Single by Jebediah

from the album Kosciuszko
- Released: 2 February 2011
- Genre: Indie rock; pop;
- Length: 3:42
- Label: Dew Process
- Songwriter(s): Chris Daymond; Brett Mitchell; Kevin Mitchell; Vanessa Thornton;
- Producer(s): Dave Parkin; Jebediah;

Jebediah singles chronology
| "Lost My Nerve" (2010) | "She's Like a Comet" (2011) | "Gum Up the Bearings" (2023) |

= She's Like a Comet =

"She's Like a Comet" is a song by Australian alternative rock band, Jebediah, released on 2 February 2011 as the second and final single from the band's fifth studio album, Kosciuszko..

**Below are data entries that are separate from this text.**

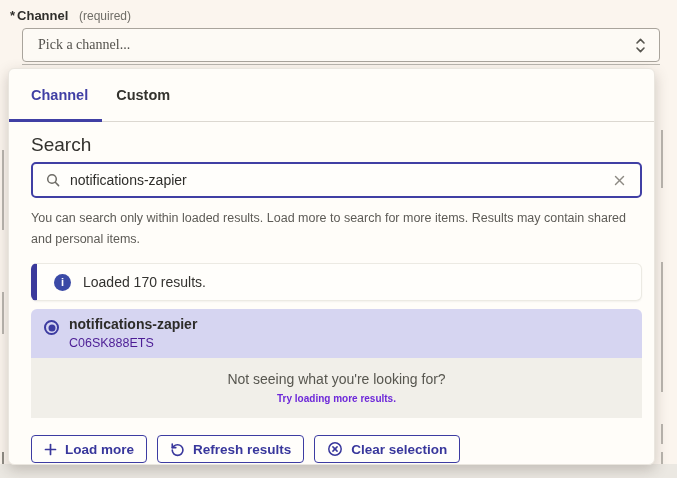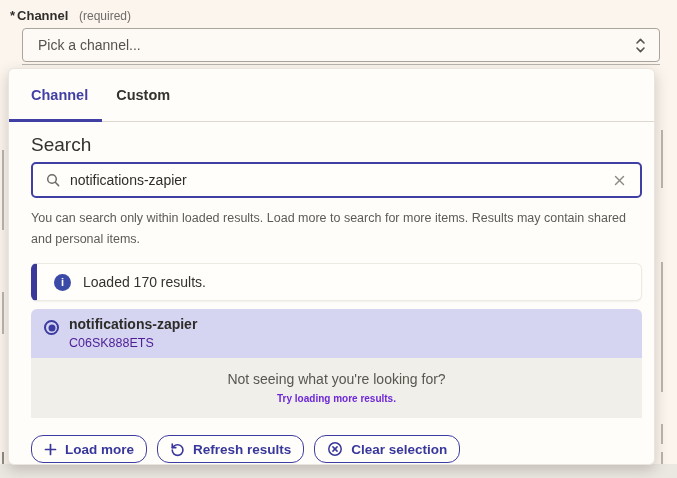--- a/index.html
+++ b/index.html
@@ -22,21 +22,21 @@
   
   .field-label-row { position: absolute; top: 8px; left: 10px; font-size: 13px; z-index: 1; }
   .field-label-row .ast { font-weight: bold; }
   .field-label-row .lbl { font-weight: bold; margin-left: 2px; }
   .field-label-row .req { color: #6f6d67; font-size: 12px; margin-left: 7px; font-weight: normal; }
 
   .select-box {
     position: absolute; top: 28px; left: 22px; width: 638px; height: 34px;
     background: #fdfaf5; border: 1px solid #a9a49c; border-radius: 4px;
     display: flex; align-items: center; justify-content: space-between;
-    padding: 0 12px 0 15px; z-index: 1; cursor: pointer;
+    padding: 0 12px 0 15px; z-index: 1; cursor: pointer; font-family: Liberation Serif, serif;
   }
   .select-box .placeholder { font-size: 14px; color: #54524d; }
 
   
   .panel {
     position: absolute; top: 68px; left: 8px; width: 647px; height: 397px;
     background: #fffdf9; border: 1px solid #eae6df; border-radius: 6px;
     box-shadow: 0 5px 14px rgba(70, 60, 50, 0.25);
     z-index: 2;
   }
@@ -104,21 +104,21 @@
   .option-sub { font-size: 12.5px; color: #4c1d95; margin-top: 3px; line-height: 15px; }
 
   .empty-hint { background: #f1efe9; text-align: center; padding: 13px 10px 14px; }
   .empty-hint .line1 { font-size: 14px; color: #57564f; }
   .empty-hint .line2 { font-size: 10px; font-weight: bold; color: #6d28d9; margin-top: 6px; cursor: pointer; }
 
   .actions { margin-top: 17px; display: flex; gap: 10px; }
   .btn {
     display: inline-flex; align-items: center; gap: 8px;
     border: 1.5px solid #3d3ca2; color: #38379c; background: #fffefb;
-    border-radius: 12px; height: 28px; padding: 11px 12px;
+    border-radius: 4px; height: 28px; padding: 11px 12px;
     font-family: "Liberation Sans", sans-serif;
     font-size: 13.5px; font-weight: bold; cursor: pointer;
   }
 
   .icon-svg { display: block; }
 </style>
 </head>
 <body>
 
 <div class="frag h" style="top:64px; left:22px; width:638px;"></div>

At the 2011 West Australian Music Industry Awards, the song won Most Popular Single.

==Background==
Lead singer and lyricist, Kevin Mitchell, has revealed that the song was written in a very short timespan, with identical chords for both the verses and chorus. In an interview with Hit List TV, Mitchell disclosed that he had only become aware of the unchanging song structure following the recording process.

==Chords==
Also in the online Hit list TV interview, Mitchell revealed the chord progression as "E, F# minor and A", with the same sequence used for the span of the entire song.

==Music video==
The music video was filmed in Sydney, and is a homage to both manga and giant monster films. The video features a female superhero who is played by Alycia Debnam-Carey (in contrast to the male from the "Leaving Home" music video), who eventually prevails over a giant monster within a miniature cityscape. The video was directed by Alex Ryan and produced Jiao Chen.

==Awards==
The song was the "First Prize" winner in the "Rock Category" for the International Songwriting Contest (ISC).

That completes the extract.